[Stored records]
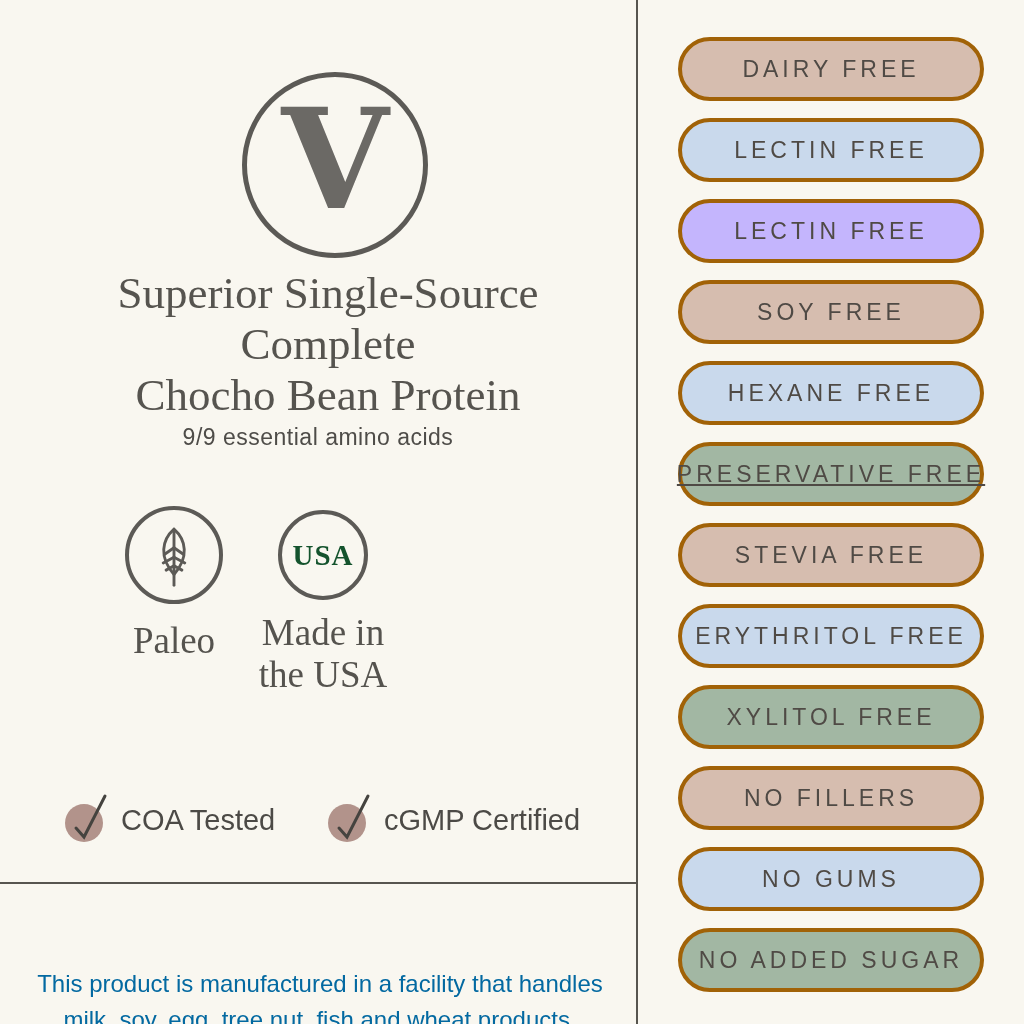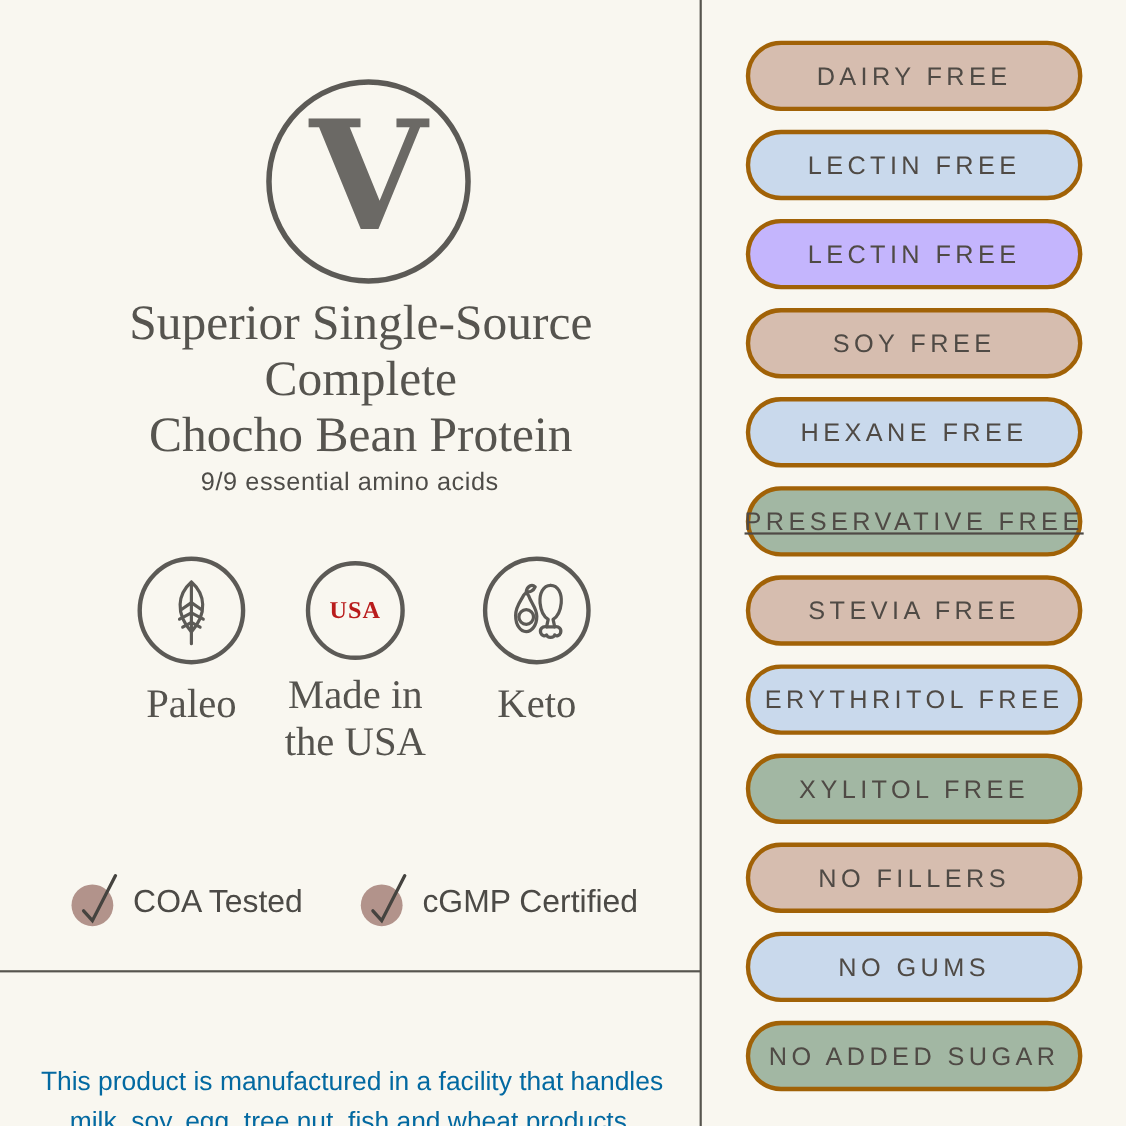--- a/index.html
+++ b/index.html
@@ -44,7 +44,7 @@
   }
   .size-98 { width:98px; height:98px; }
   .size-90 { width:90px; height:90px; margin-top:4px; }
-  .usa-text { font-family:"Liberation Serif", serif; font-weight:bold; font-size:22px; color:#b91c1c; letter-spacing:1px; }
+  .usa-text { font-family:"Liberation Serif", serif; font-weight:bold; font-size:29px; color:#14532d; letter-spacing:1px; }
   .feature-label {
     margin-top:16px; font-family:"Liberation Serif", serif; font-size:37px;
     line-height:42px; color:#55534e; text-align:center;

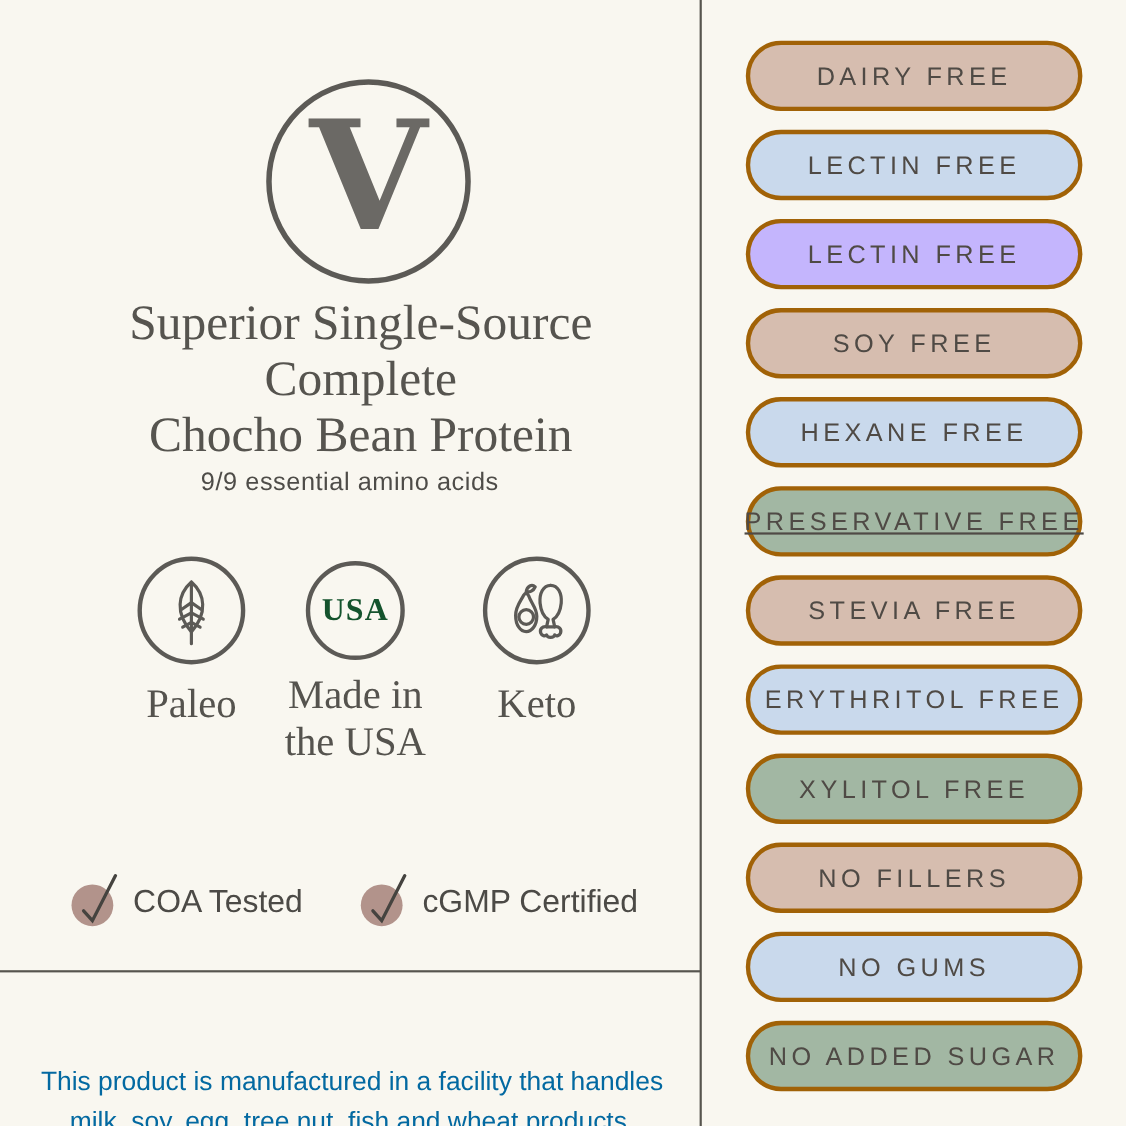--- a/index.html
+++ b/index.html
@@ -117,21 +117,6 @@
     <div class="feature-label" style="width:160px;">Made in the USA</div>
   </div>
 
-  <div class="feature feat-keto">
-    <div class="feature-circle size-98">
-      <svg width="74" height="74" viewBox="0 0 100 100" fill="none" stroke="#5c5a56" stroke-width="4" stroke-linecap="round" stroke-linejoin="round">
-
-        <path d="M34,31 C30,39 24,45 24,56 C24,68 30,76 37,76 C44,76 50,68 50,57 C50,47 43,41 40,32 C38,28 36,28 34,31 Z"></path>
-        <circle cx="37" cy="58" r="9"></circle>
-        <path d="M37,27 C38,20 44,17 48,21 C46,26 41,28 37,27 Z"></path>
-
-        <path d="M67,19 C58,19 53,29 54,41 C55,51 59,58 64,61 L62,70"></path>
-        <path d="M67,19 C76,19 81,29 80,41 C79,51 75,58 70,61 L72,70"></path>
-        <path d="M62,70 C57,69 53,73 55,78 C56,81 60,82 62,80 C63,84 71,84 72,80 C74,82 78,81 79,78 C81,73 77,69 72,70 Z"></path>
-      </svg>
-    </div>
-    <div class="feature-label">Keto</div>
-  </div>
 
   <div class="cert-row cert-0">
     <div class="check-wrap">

==

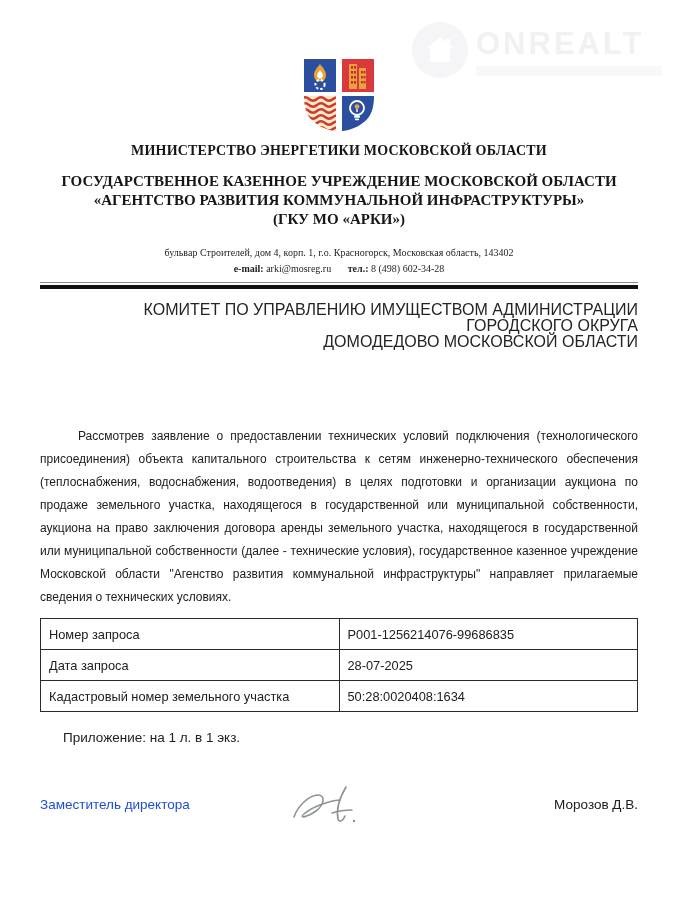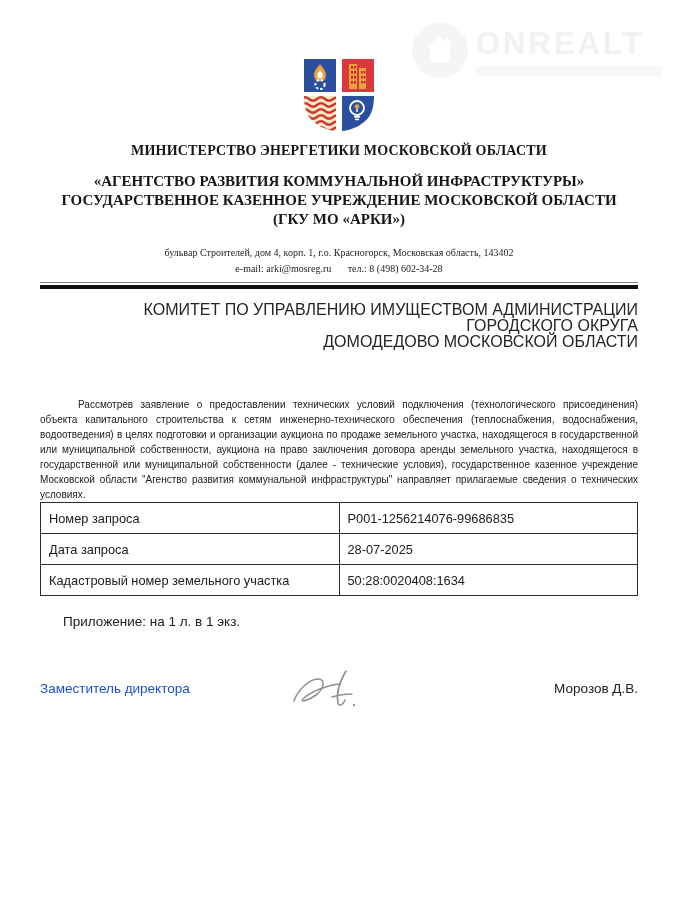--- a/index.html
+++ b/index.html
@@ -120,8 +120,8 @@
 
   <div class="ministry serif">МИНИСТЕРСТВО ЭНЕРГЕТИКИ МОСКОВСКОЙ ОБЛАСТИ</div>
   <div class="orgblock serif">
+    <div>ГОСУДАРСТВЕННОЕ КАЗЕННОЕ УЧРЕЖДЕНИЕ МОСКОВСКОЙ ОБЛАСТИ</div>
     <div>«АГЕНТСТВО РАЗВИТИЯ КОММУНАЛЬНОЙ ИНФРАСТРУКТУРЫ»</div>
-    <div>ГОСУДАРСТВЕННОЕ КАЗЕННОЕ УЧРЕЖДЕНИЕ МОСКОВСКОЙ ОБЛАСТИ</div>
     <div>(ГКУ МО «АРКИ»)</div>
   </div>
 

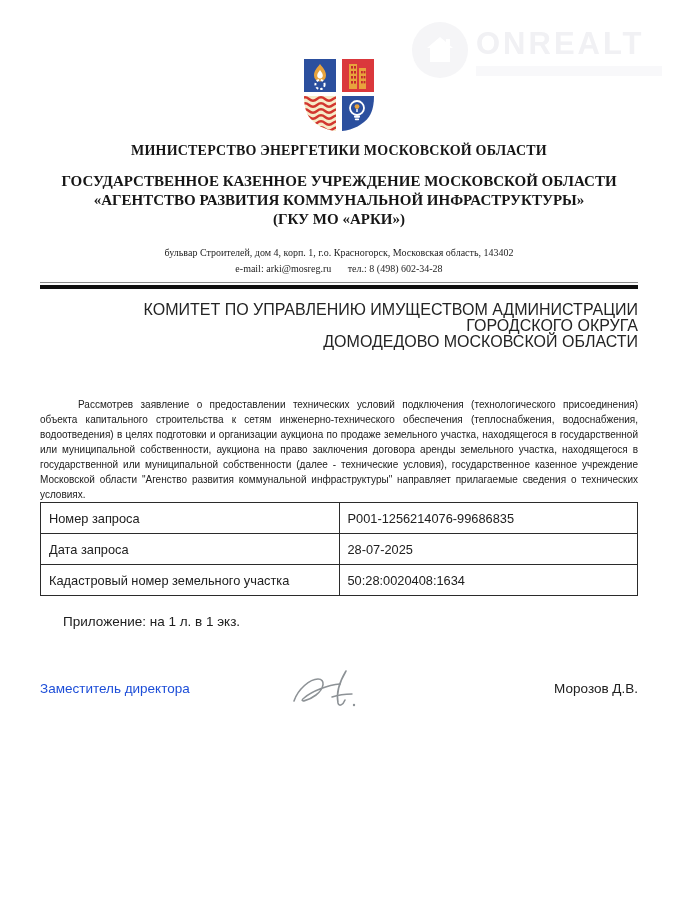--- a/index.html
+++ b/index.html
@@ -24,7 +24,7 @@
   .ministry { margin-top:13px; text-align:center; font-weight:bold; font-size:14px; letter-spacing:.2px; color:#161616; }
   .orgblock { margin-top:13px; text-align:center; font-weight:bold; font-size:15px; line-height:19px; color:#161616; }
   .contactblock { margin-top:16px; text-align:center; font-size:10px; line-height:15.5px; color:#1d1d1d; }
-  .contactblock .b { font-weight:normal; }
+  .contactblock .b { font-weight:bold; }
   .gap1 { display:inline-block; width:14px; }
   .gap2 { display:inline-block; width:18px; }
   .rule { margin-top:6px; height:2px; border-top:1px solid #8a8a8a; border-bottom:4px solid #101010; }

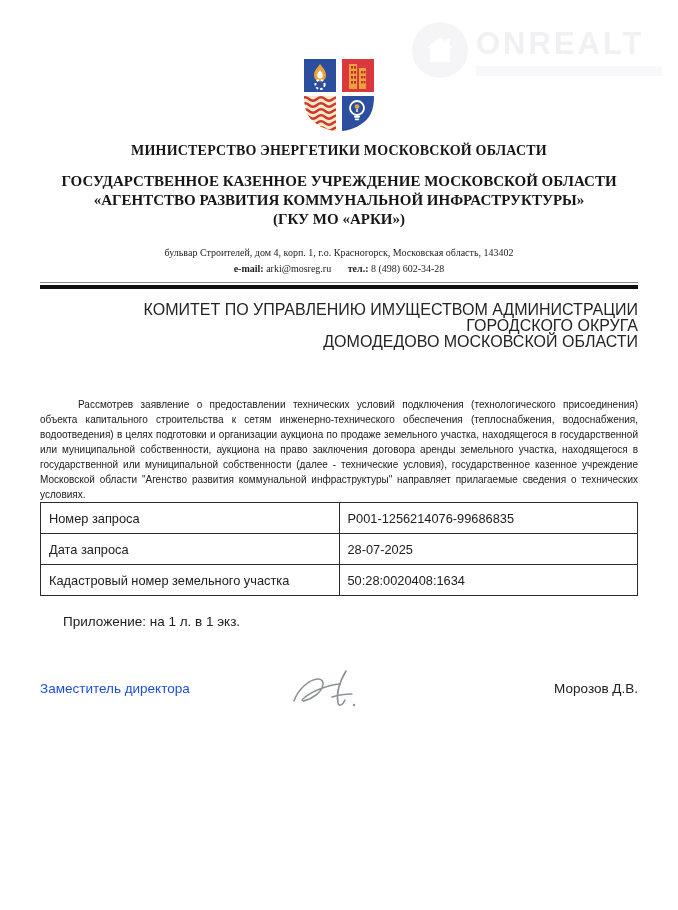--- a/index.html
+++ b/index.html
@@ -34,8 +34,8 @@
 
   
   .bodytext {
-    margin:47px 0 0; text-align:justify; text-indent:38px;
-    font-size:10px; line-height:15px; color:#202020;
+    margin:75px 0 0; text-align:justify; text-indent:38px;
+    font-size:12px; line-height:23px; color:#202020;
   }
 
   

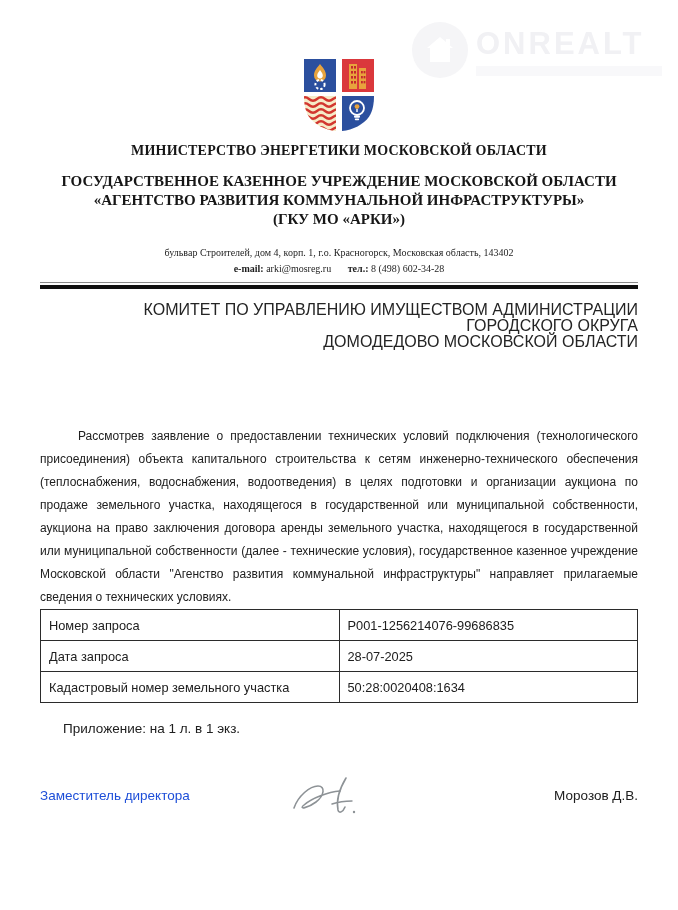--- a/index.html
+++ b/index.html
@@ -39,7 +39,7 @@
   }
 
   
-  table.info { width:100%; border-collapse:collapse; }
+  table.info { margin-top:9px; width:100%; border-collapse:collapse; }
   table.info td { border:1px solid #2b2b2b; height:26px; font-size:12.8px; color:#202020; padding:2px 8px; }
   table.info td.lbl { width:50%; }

* * *

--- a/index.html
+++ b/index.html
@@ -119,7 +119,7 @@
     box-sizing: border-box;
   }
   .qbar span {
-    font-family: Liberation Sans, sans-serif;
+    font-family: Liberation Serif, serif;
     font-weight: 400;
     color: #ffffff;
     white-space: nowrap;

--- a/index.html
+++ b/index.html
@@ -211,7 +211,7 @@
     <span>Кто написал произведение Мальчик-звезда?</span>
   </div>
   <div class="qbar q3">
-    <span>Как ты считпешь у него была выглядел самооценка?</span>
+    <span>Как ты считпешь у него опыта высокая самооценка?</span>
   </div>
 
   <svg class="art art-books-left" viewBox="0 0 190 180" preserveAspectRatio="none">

## [What is expected]
Filtering the entries above by the word "самооценка", copy each line that matches.

## [Task result]
-    <span>Как ты считпешь у него была выглядел самооценка?</span>
+    <span>Как ты считпешь у него опыта высокая самооценка?</span>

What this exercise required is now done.